Every individual represents a certain position in space and time. Even if his consciousness has become all-embracing, by breaking down all limitations, it retains the character of its position as a particular centre of experience. This explains why each Buddha preserves his particular character. In this sense, individual character is not a karmic bondage. In an Enlightened One, the conflict between law and free will does not exist any more, because in the light of full knowledge, his own will and the laws governing the universe coincide. One’s own nature proves to be a modification and conscious embodiment of universal law.

He is no more a slave to law, but its master, because he has understood and realized it so profoundly. Through knowledge we master the law, and by mastering it, it ceases to be necessity, but becomes an instrument of real self-expression and spiritual freedom.

6 thoughts on “Salvation, Deliverance, Action

  1. Know you not that they that run in the race, all run indeed, but one receiveth the prize? So run that you may obtain. And every one that striveth for the mastery, refraineth himself from all things: and they indeed that they may receive a corruptible crown; but we an incorruptible one.

  2. Yes, eternal is the wrong word, but perhaps so is perpetual. Guenon himself writes (in Man and his Becoming, as well as in Initiation and Spiritual Realization):

    “Salvation is properly speaking the attainment of the Brahmaloka … This accords perfectly with the Western conception of immortality which is simply an indefinite prolongation of individual life, transposed into the subtle order and extending to the pralaya.”

    Brahmaloka refers to translunar states, but not the Supreme Identity (with Brahman).

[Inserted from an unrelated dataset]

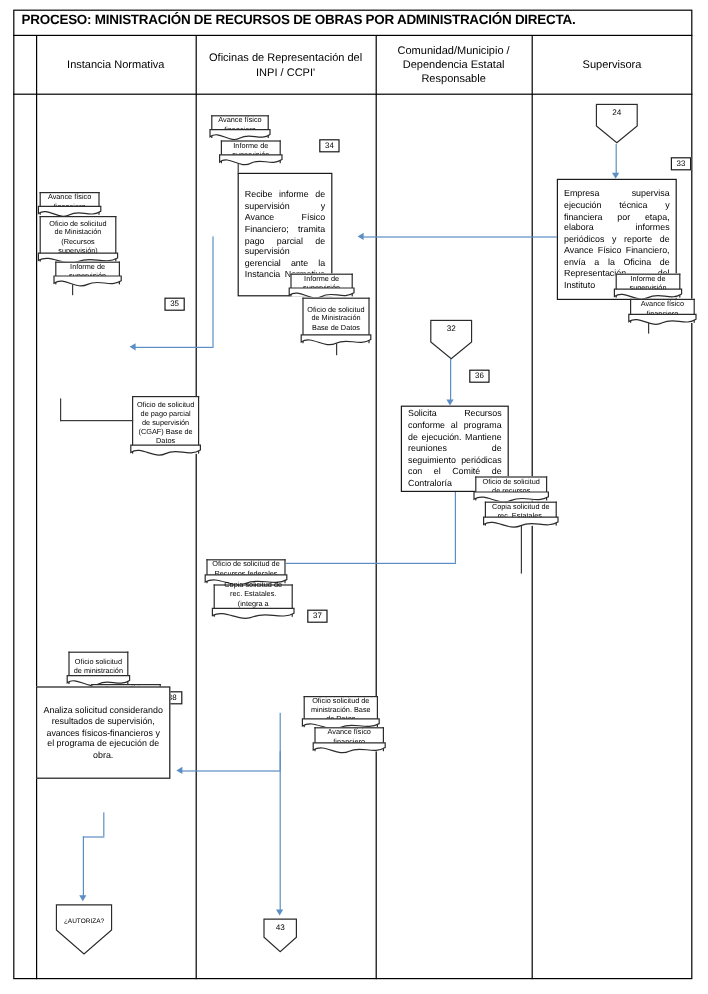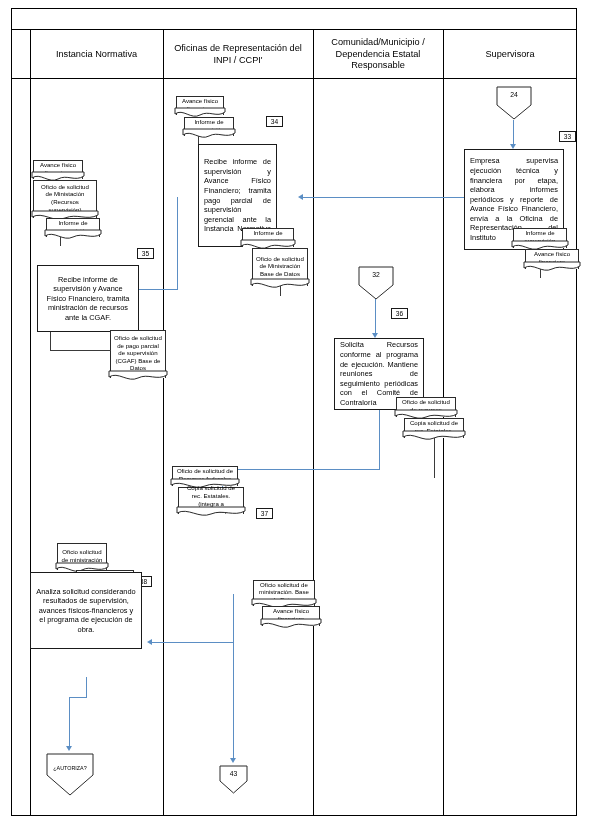"PROCESO: MINISTRACIÓN DE RECURSOS DE" div.title-txt { html: none -> <div>PROCESO: MINISTRACIÓN DE RECURSOS DE OBRAS POR ADMINISTRACIÓN DIRECTA.</div> }
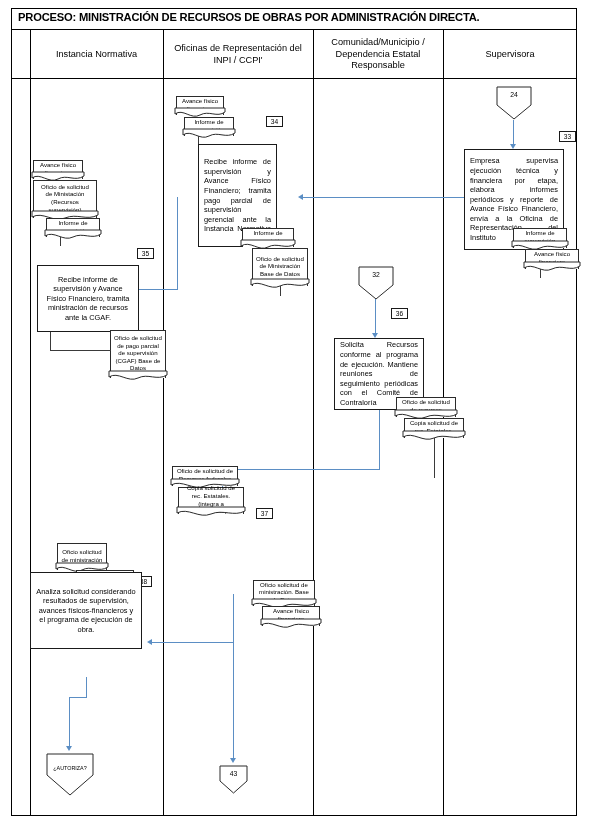"Recibe informe de supervisión y Avance Físico Financiero," div.proc { html: <div>Recibe informe de supervisión y Avance Físico Financiero, tramita ministración de recursos ante la CGAF.</div> -> none }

These are subtle states, hence not subject to space, but subject to time.

    So, it would seem that the differences between eternal life, perpetual life, and an indefinite prolongation of individual life are not so obvious.

  3. “But all these states are eternal with respect to the state of manifestation, but not forever. At the end of the cycle the being will pass onto a new state.”

    Without doubting your understanding of the ideas, I humbly suggest that the above expression be rectified by substitution of ‘eternal’ with ‘perpetual’.

    ‘Eternal’ should not be used, even in a relative way, to denote any state that is subject to duration or succession.

  4. Go for what?

  5. I like the ‘burning house’ analogy – I experienced this for many, many years, but I’m not quite sure yet if I escaped or died lol as the effort made me paranoid!!! I guess there has to be SOME time for relaxation….I’m put in mind of VT’s comment in (I think) his letter on The Devil, where he says that there must be moments when even ‘front line’ workers have respite from demonic forces. Either way I think I need a holiday 🙂

  6. Evola’s “Spiritual Authority and Temporal Power” has a different take.